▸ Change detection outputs
+ + + +
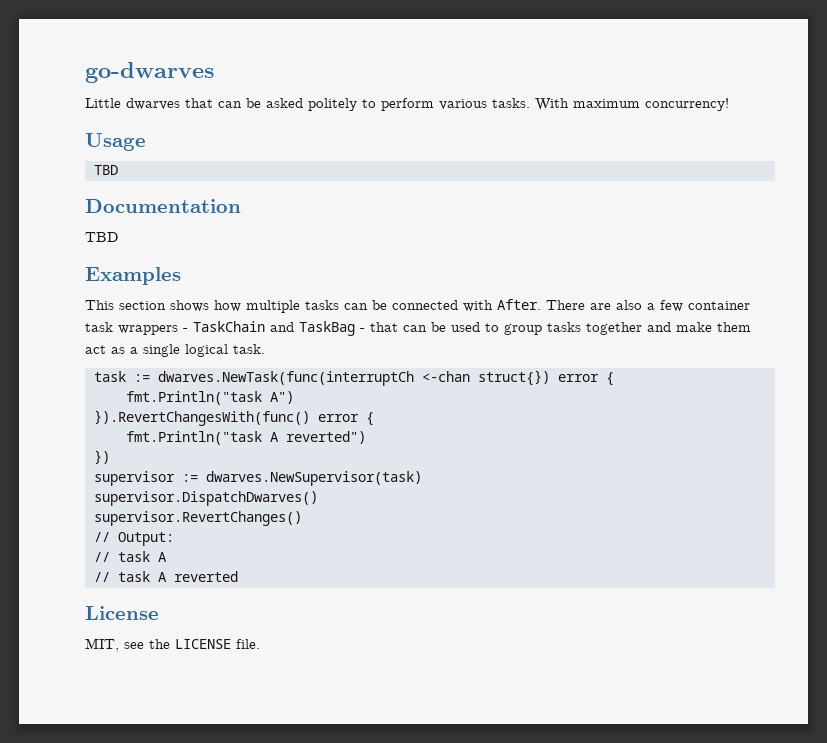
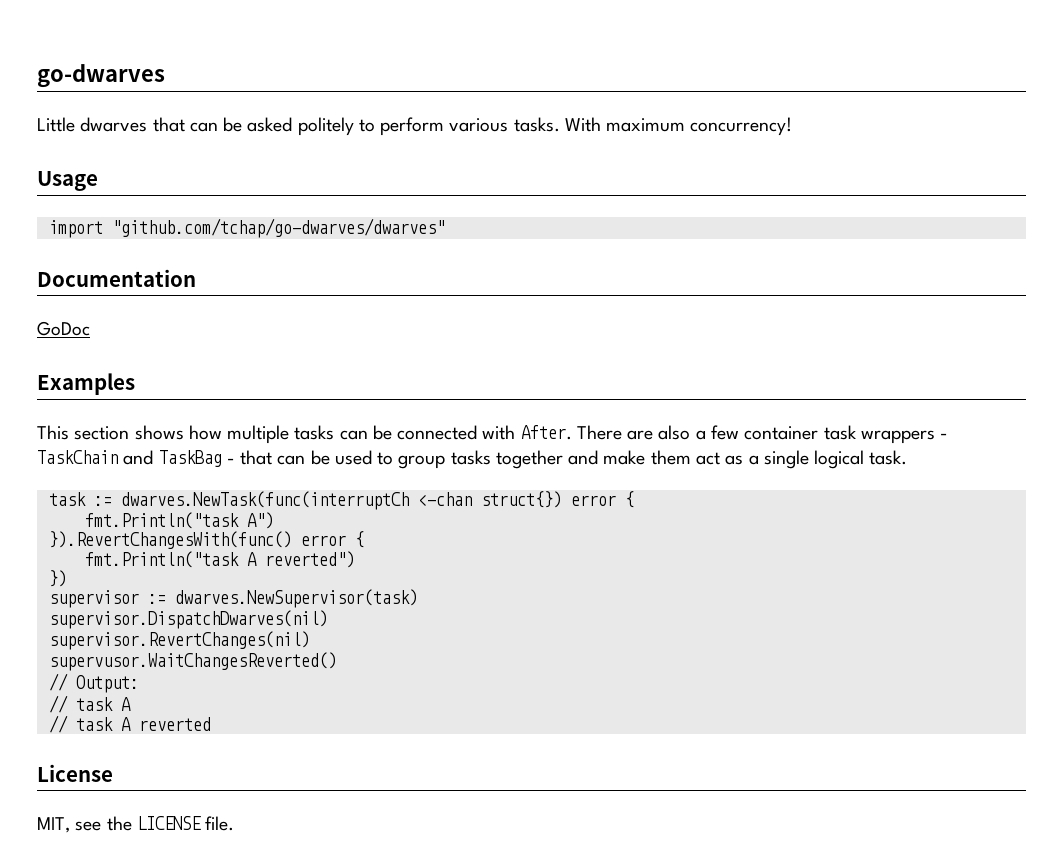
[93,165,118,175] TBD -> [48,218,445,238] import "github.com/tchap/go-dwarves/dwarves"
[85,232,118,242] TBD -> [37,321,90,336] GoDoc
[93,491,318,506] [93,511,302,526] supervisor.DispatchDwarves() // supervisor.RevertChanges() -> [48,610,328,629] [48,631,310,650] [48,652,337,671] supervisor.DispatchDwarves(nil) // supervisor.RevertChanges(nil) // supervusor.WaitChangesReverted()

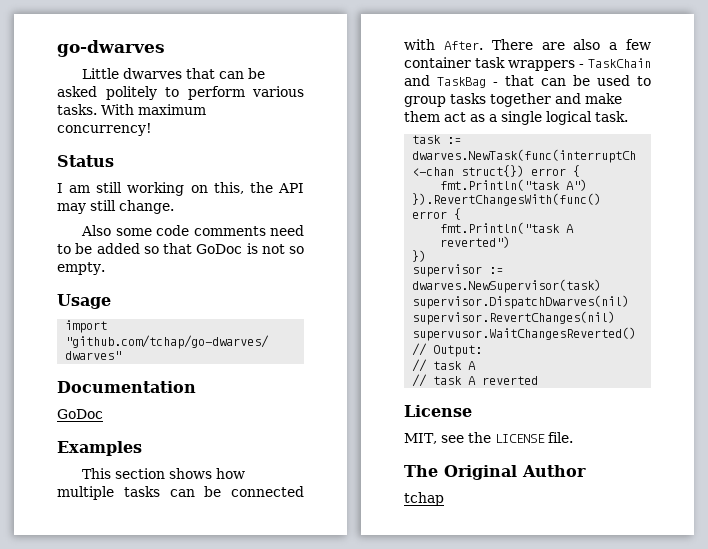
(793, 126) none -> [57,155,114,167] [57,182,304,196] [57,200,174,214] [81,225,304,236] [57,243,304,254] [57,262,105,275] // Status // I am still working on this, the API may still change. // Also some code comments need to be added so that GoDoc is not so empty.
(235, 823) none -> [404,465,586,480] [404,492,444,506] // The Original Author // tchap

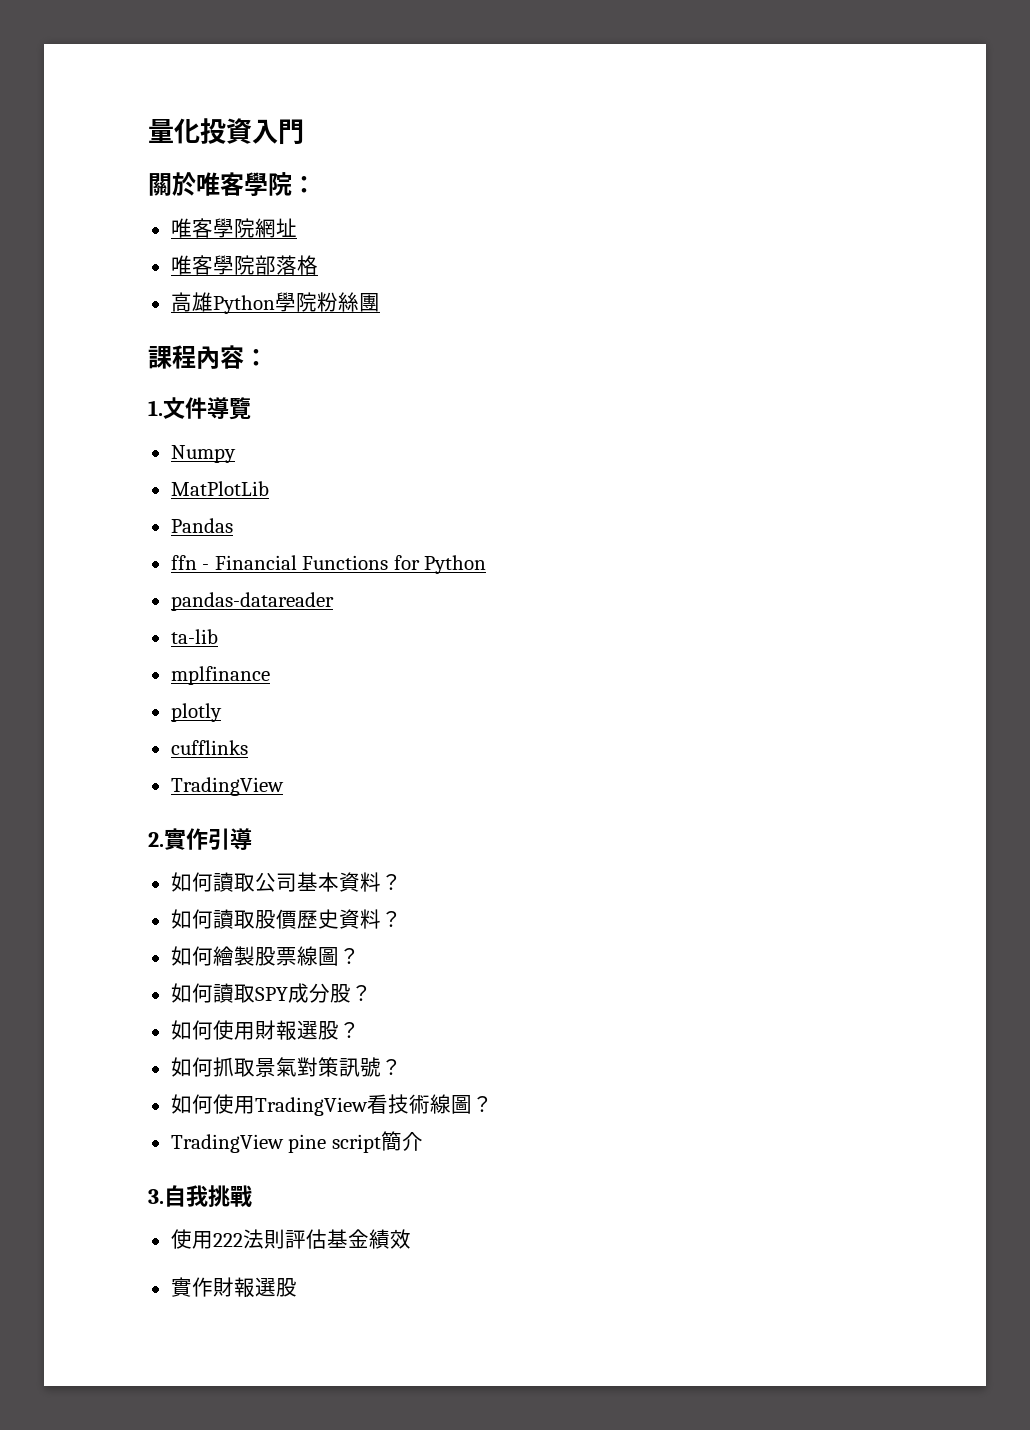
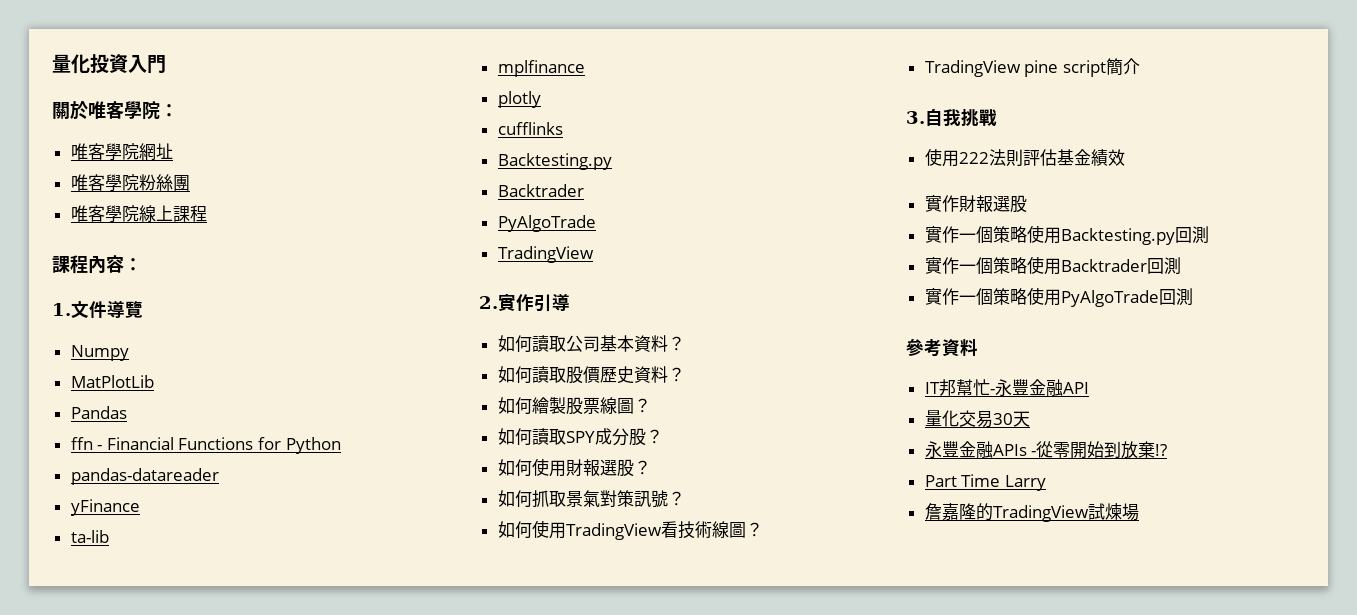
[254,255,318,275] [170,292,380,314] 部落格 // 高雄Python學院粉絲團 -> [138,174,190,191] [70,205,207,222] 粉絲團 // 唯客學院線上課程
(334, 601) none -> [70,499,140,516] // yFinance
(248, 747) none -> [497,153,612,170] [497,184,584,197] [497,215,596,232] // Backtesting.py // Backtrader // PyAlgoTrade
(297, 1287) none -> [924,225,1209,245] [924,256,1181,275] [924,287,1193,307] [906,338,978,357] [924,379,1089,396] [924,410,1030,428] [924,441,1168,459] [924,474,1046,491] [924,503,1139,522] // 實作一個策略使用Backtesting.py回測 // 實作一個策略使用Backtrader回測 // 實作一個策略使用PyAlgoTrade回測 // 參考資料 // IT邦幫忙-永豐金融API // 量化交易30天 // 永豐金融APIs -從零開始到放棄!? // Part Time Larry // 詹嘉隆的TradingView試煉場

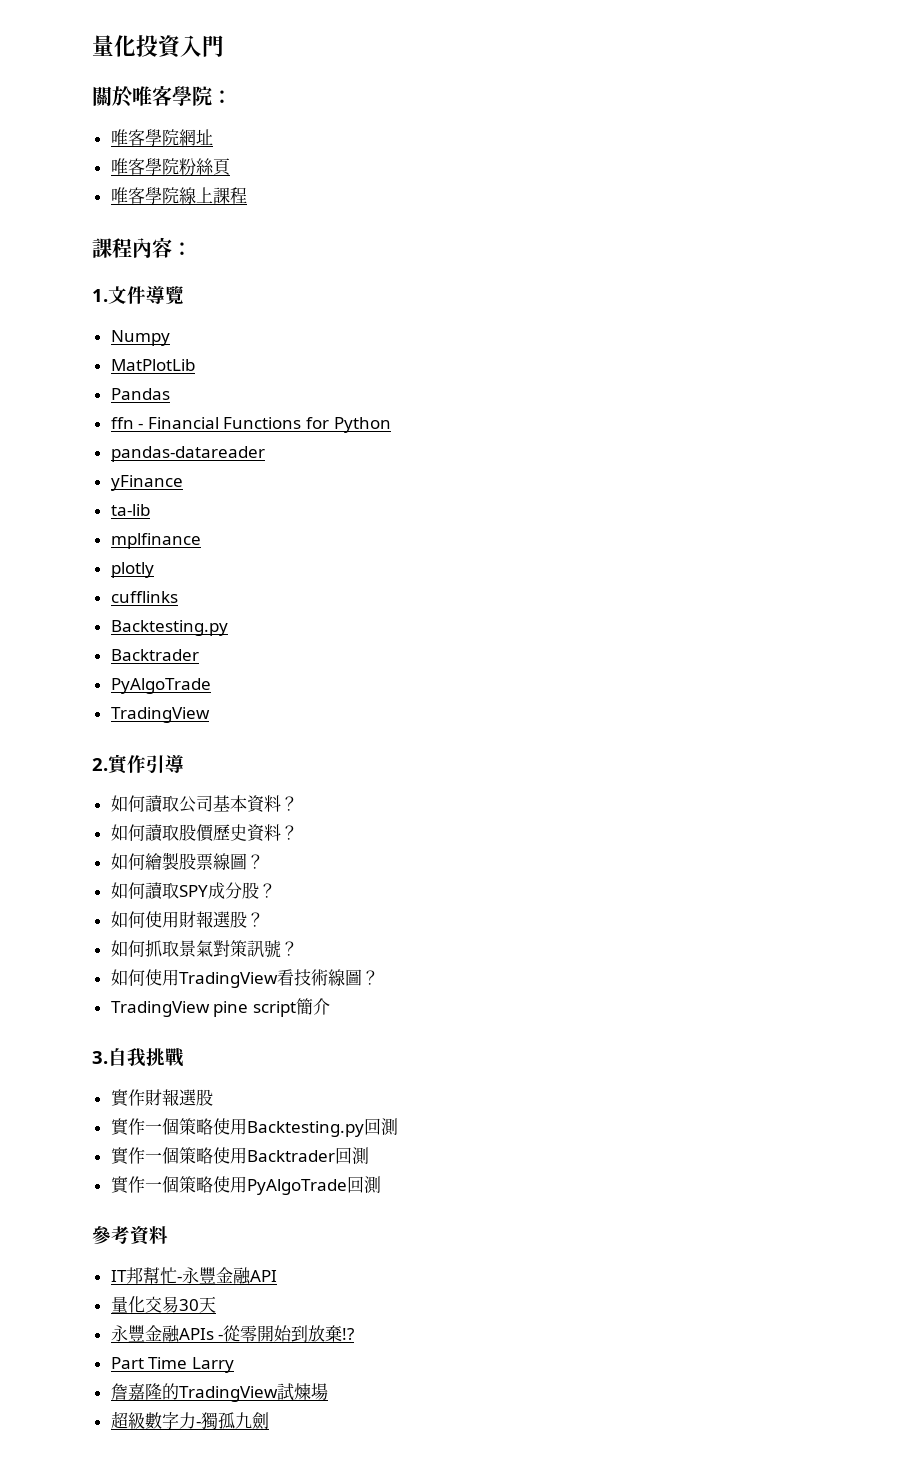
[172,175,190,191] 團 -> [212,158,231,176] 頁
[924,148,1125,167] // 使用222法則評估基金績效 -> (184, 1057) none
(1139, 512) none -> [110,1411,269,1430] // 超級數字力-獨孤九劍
+ + + +
▸ Task details
What you return should be the entries from above, unchanged and without their images.

▸ Answer section
[93,165,118,175] TBD -> [48,218,445,238] import "github.com/tchap/go-dwarves/dwarves"
[85,232,118,242] TBD -> [37,321,90,336] GoDoc
[93,491,318,506] [93,511,302,526] supervisor.DispatchDwarves() // supervisor.RevertChanges() -> [48,610,328,629] [48,631,310,650] [48,652,337,671] supervisor.DispatchDwarves(nil) // supervisor.RevertChanges(nil) // supervusor.WaitChangesReverted()

(793, 126) none -> [57,155,114,167] [57,182,304,196] [57,200,174,214] [81,225,304,236] [57,243,304,254] [57,262,105,275] // Status // I am still working on this, the API may still change. // Also some code comments need to be added so that GoDoc is not so empty.
(235, 823) none -> [404,465,586,480] [404,492,444,506] // The Original Author // tchap

[254,255,318,275] [170,292,380,314] 部落格 // 高雄Python學院粉絲團 -> [138,174,190,191] [70,205,207,222] 粉絲團 // 唯客學院線上課程
(334, 601) none -> [70,499,140,516] // yFinance
(248, 747) none -> [497,153,612,170] [497,184,584,197] [497,215,596,232] // Backtesting.py // Backtrader // PyAlgoTrade
(297, 1287) none -> [924,225,1209,245] [924,256,1181,275] [924,287,1193,307] [906,338,978,357] [924,379,1089,396] [924,410,1030,428] [924,441,1168,459] [924,474,1046,491] [924,503,1139,522] // 實作一個策略使用Backtesting.py回測 // 實作一個策略使用Backtrader回測 // 實作一個策略使用PyAlgoTrade回測 // 參考資料 // IT邦幫忙-永豐金融API // 量化交易30天 // 永豐金融APIs -從零開始到放棄!? // Part Time Larry // 詹嘉隆的TradingView試煉場

[172,175,190,191] 團 -> [212,158,231,176] 頁
[924,148,1125,167] // 使用222法則評估基金績效 -> (184, 1057) none
(1139, 512) none -> [110,1411,269,1430] // 超級數字力-獨孤九劍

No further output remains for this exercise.